Tuttoscuola: Il Cantiere della didattica

Discontinuità didattica: un docente che cambia più volte scuola come può tenere il passo?

Questo è stato un anno terribile per la continuità didattica, lo diciamo da giorni nel nostro dossier sulla mobilità degli insegnanti. Oltre 250 mila insegnanti hanno cambiato cattedra, circa 1 su 3. Abbiamo raccontato come vivono il problema i genitori degli studenti che ogni volta si trovano di fronte un docente diverso, ma per gli insegnanti stessi che impatto ha questa girandola di docenti sulla didattica?

Partiamo da presupposto che uno dei tratti distintivi della didattica scolastica riguarda proprio la relazione educativa tra docente e allievo che si alimenta di ingredienti significativi, quali la disponibilità all’ascolto reciproco, l’empatia, la conoscenza e la continuità nel tempo. Se è vero che educare, ex-ducere, significa portar fuori l’altro a se stesso, l’educatore è qualcuno che accompagna l’alunno in questo processo che avviene  in uno spazio e in un tempoCome immaginare l’efficacia di una guida che lungo il percorso assegnatogli deve cedere il proprio ruolo ad un collega?

È chiaro che la  didattica risente negativamente dell’attuale girandola di docenti che si sta verificando in troppe scuole italiane, sia per la pratica didattica del professionista stesso che opera, che per i mancati benefici per l’utenza. Lavorare in maniera continuativa con un gruppo classe permette l’attuazione delle diverse fasi del lavoro del docente. La progettazione avviene già nel mese di giugno dell’anno scolastico precedente per scelta di tematiche che favoriscano lo sviluppo della competenze, progetti curricolari o di ampliamento dell’offerta formativa e in maniera collegiale nelle prime settimane di settembre prima dell’inizio delle lezioni con gli studenti.

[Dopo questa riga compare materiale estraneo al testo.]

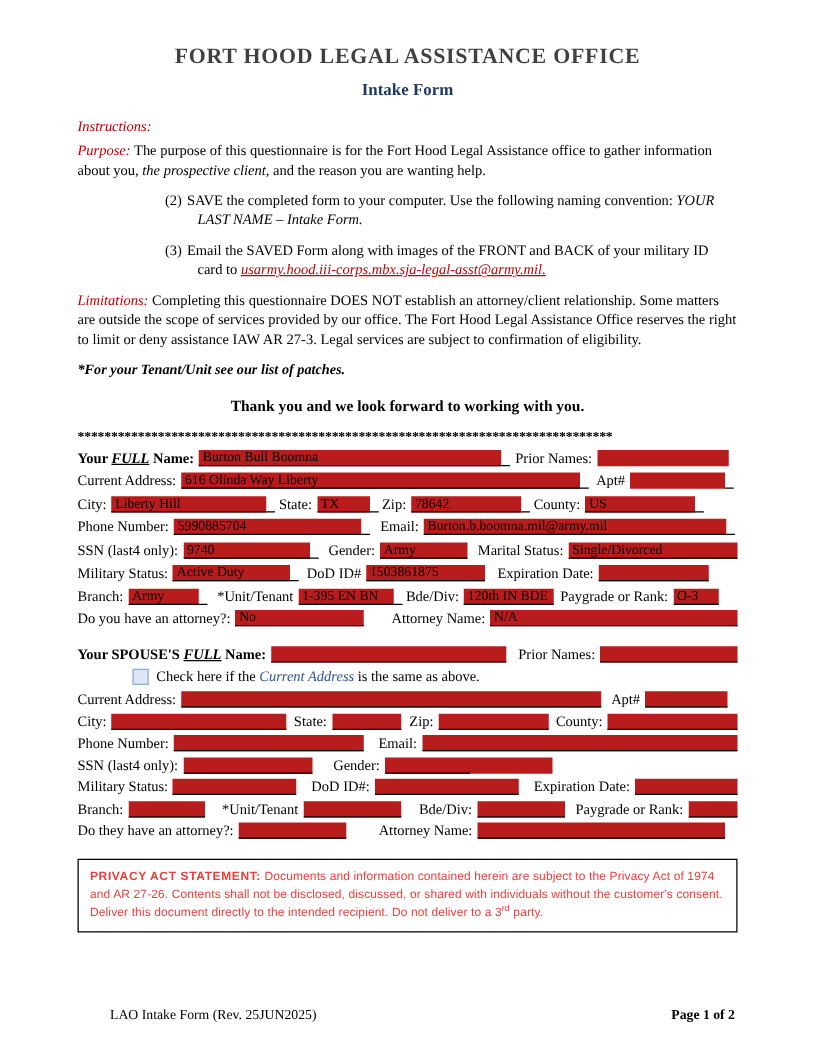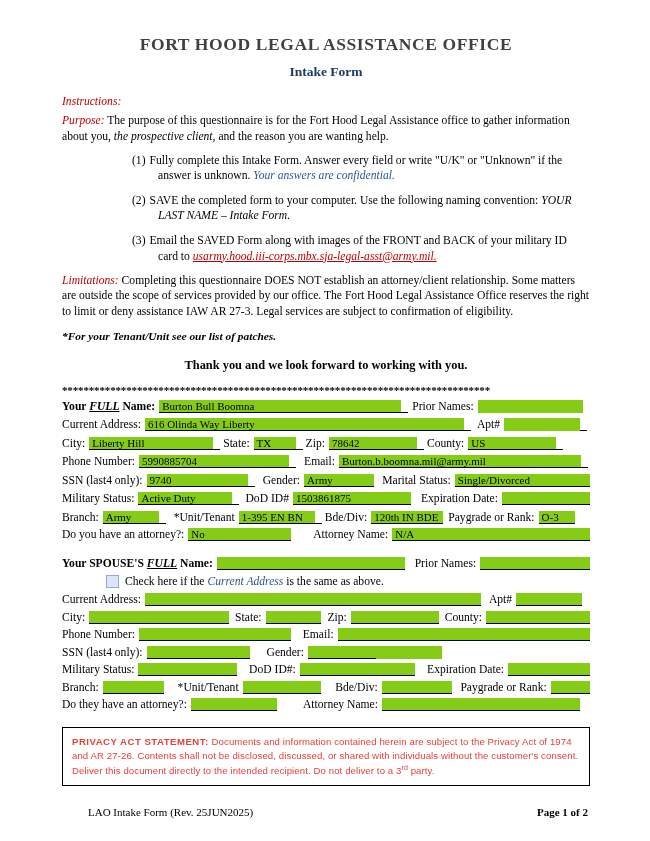"(1) Fully complete this Intake" li { html: <li> <span>(1)</span><span>Fully complete this Intake Form. Answer every field or write "U/K" or "Unknown" if the answer is unknown.</span> <span>Your answers are confidential.</span> </li> -> none }
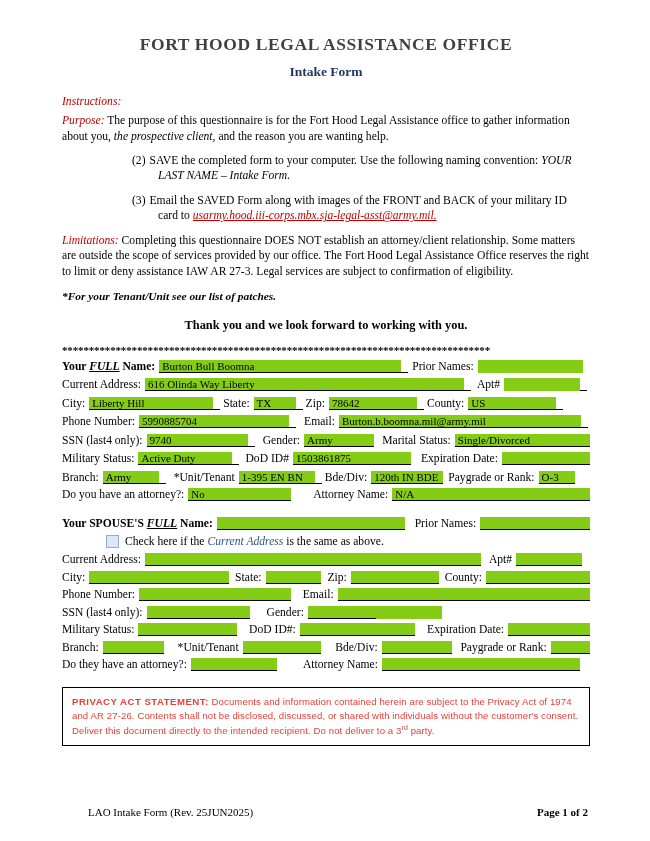"Burton Bull Boomna" .fld { background: #84cc16 -> #b91c1c }
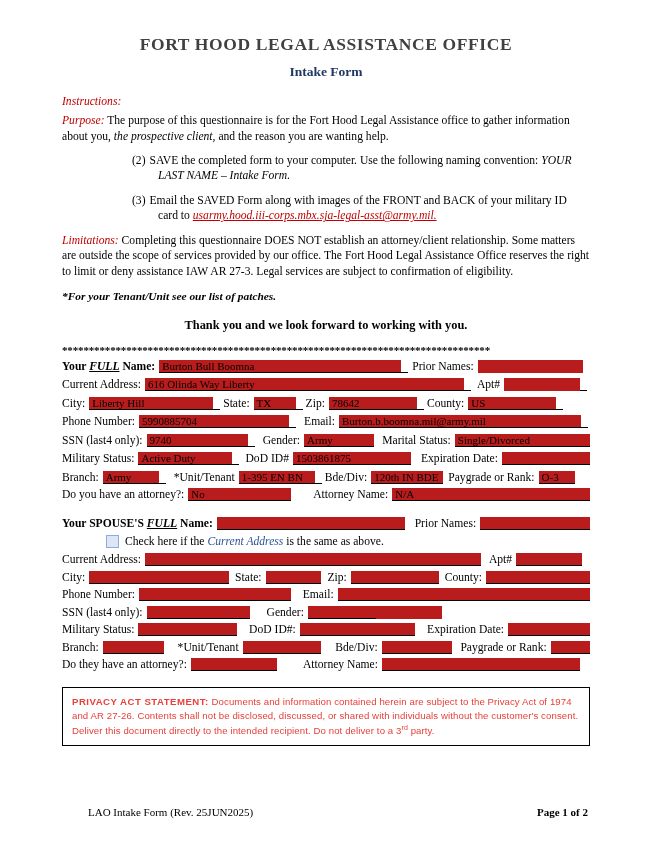"1503861875" span.fld { width: 118px -> 95px }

Il docente che arriva in corso d’anno deve adattarsi a scelte operate da altri non potendo, inoltre, pianificare ciò che meglio si confà a quella particolare classe. La progettazione non è qualcosa di statico e prescrittivo: l’insegnante che conosce le caratteristiche, le attitudini, le motivazioni e potenzialità del proprio gruppo classe rinegozia, quando serve, quanto previsto con i propri studenti, opzione possibile solo se ha esperienza di lavoro con quegli alunni.

Per quanto sia verificabile l’alto grado di adattamento dei ragazzi al cambiamento e come esso possa rivelarsi stimolante, è pur vero che parliamo di differenti strategie didattiche messe in campo dai docenti in corso d’anno per la stessa disciplina di studio e conseguentemente di diverse onerose richieste agli studenti in termini di produzione di compiti, prodotti, e performance. Operare in una scuola significa condividerne la mission, le scelte educative e didattiche esplicitate nel Ptof, avere familiarità con il curricolo d’istituto e quantomeno conoscere quanto previsto nel PAI, nel protocollo di accoglienza e nel piano di miglioramento.

Come si può chiedere al docente che cambia ordine di scuola, magari anche la disciplina di insegnamento più volte in un anno di tenere il passo?

Le Indicazioni Nazionali del 2012 introducono la certificazione delle competenze precisando che “solo a seguito di una regolare osservazione, documentazione e valutazione delle competenze è possibile la loro certificazione”. Non parliamo esclusivamente di conoscenze verificabili con una interrogazione orale: la competenza richiede tempo per maturare e per essere osservata. La stessa predisposizione di verifiche di competenza è operazione laboriosa, per tanto il docente di “passaggio” avrà molte più difficoltà ad effettuare questo tipo di valutazione e di conseguenza potrebbe risultare lacunosa la rilevazione sull’alunno.

Il gruppo classe è una realtà variegata, delicata e complessa. È possibile e fruttuoso personalizzare un piano di studio, diritto per uno studente, solo conoscendo nel profondo il background emotivo e sociale dell’alunno. A maggior ragione essere informati nel dettaglio sulla certificazione, sul Pei e il Pdp, i percorsi di alfabetizzazione e prima ancora direi sulle necessità degli allievi con bisogni educativi speciali è un dovere del professore che entra in classe e deve saper rispondere in maniera corretta e adeguata a tutti e a ciascuno dei suoi allievi. Ma quale pur responsabile e serio professionista può riuscire a entrare in classe con un tale bagaglio di prerequisiti se viene convocato in tempi strettissimi e si trova in tre/nove classi nuove e numerose?

La formazione dei docenti come sviluppo e esercizio della professionalità in ingresso e in itinere è cosa preziosa, e richiede che le condizioni per poter mettere in campo le proprie competenze siano garantite.